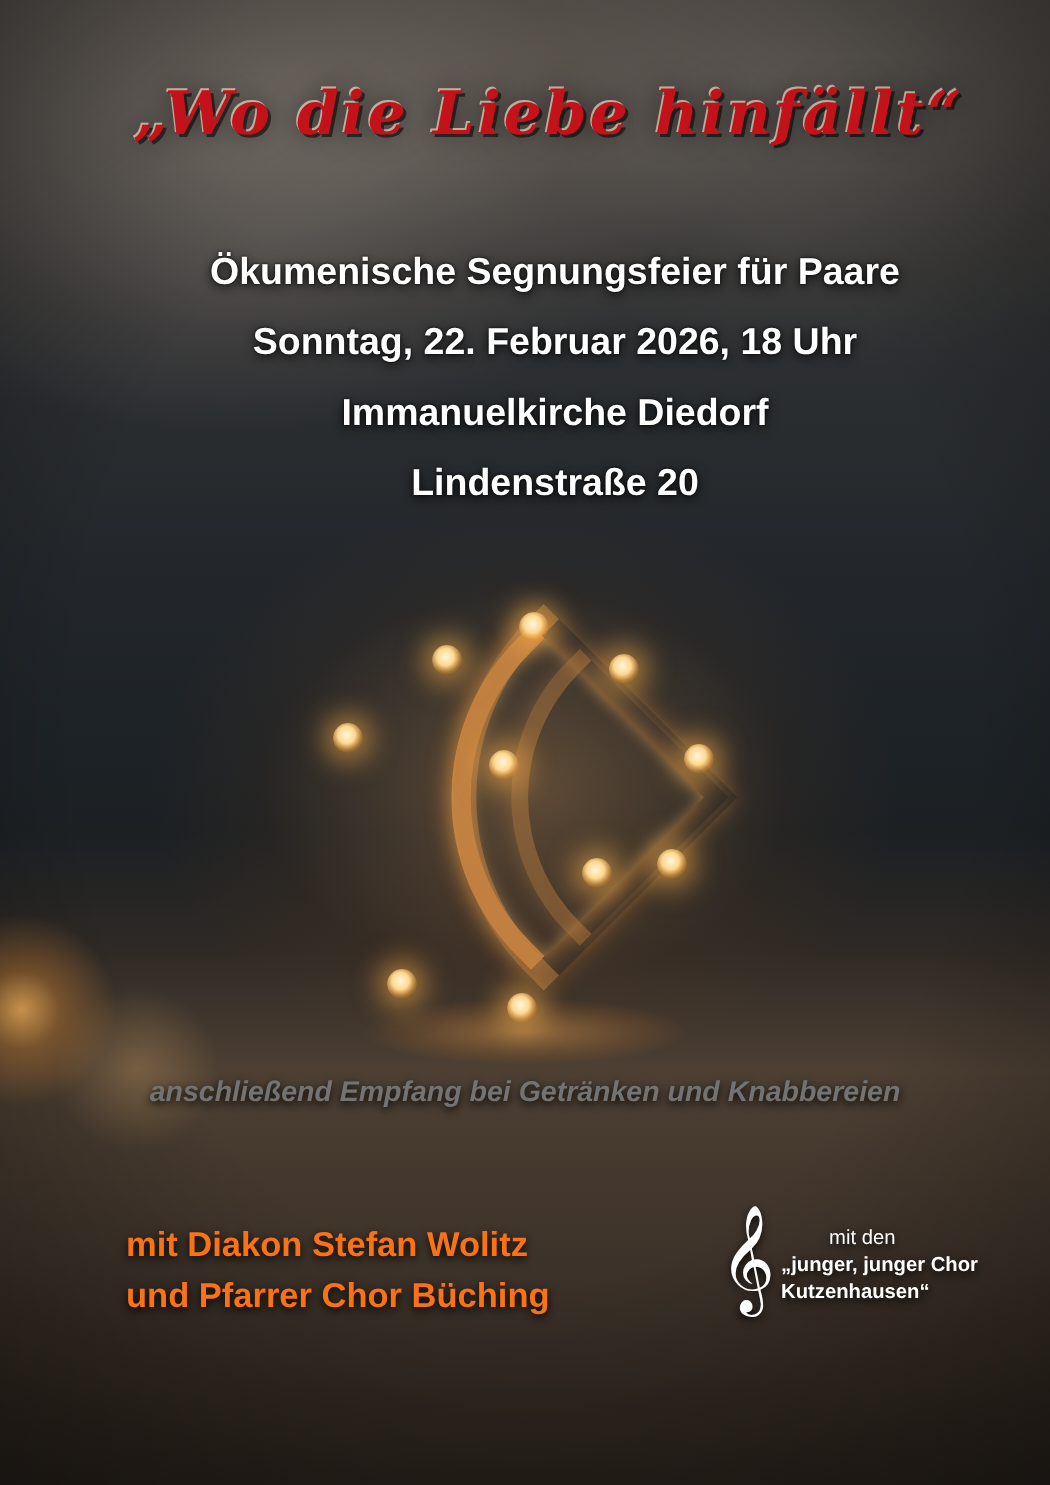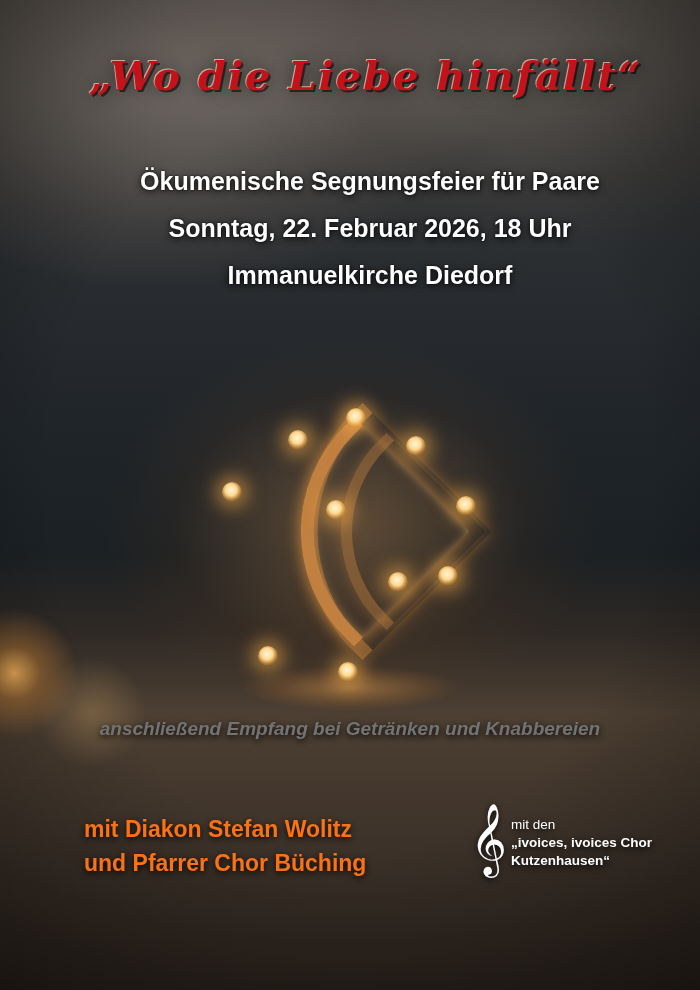--- a/index.html
+++ b/index.html
@@ -200,21 +200,21 @@
     margin-right: 4px;
     margin-top: 2px;
     color: #ffffff;
   }
   .choir .ctext {
     font-size: 13.5px;
     font-weight: bold;
     line-height: 18px;
     padding-top: 8px;
   }
-  .choir .ctext .l1 { font-weight: normal; }
+  .choir .ctext .l1 { font-weight: normal; margin-left: 32px; }
 </style>
 </head>
 <body>
 
 <div class="poster">
 
   <div class="bg"></div>
 
   <div class="heart-wrap">
     <div class="heart-shape"></div>
@@ -232,31 +232,32 @@
   </div>
 
   <div class="vignette"></div>
 
   <div class="title">„Wo  die  Liebe  hinfällt“</div>
 
   <div class="headblock">
     <span class="line">Ökumenische Segnungsfeier  für Paare</span>
     <span class="line">Sonntag, 22. Februar 2026, 18 Uhr</span>
     <span class="line">Immanuelkirche Diedorf</span>
+    <span class="line">Lindenstraße 20</span>
   </div>
 
   <div class="reception">anschließend Empfang bei Getränken und Knabbereien</div>
 
   <div class="credits">
     <span class="line">mit Diakon Stefan Wolitz</span>
     <span class="line">und Pfarrer Chor Büching</span>
   </div>
 
   <div class="choir">
     <span class="clef">𝄞</span>
     <span class="ctext">
       <span class="l1">mit den</span><br>
-      <span>„ivoices, ivoices Chor</span><br>
+      <span>„junger, junger Chor</span><br>
       <span>Kutzenhausen“</span>
     </span>
   </div>
 
 </div>
 
 </body></html>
......
• **EXERCISE REQUIREMENTS**: From the listing, copy each line containing the word "ctext".

• **COMPLETED EXERCISE**:
   .choir .ctext {
-  .choir .ctext .l1 { font-weight: normal; }
+  .choir .ctext .l1 { font-weight: normal; margin-left: 32px; }
     <span class="ctext">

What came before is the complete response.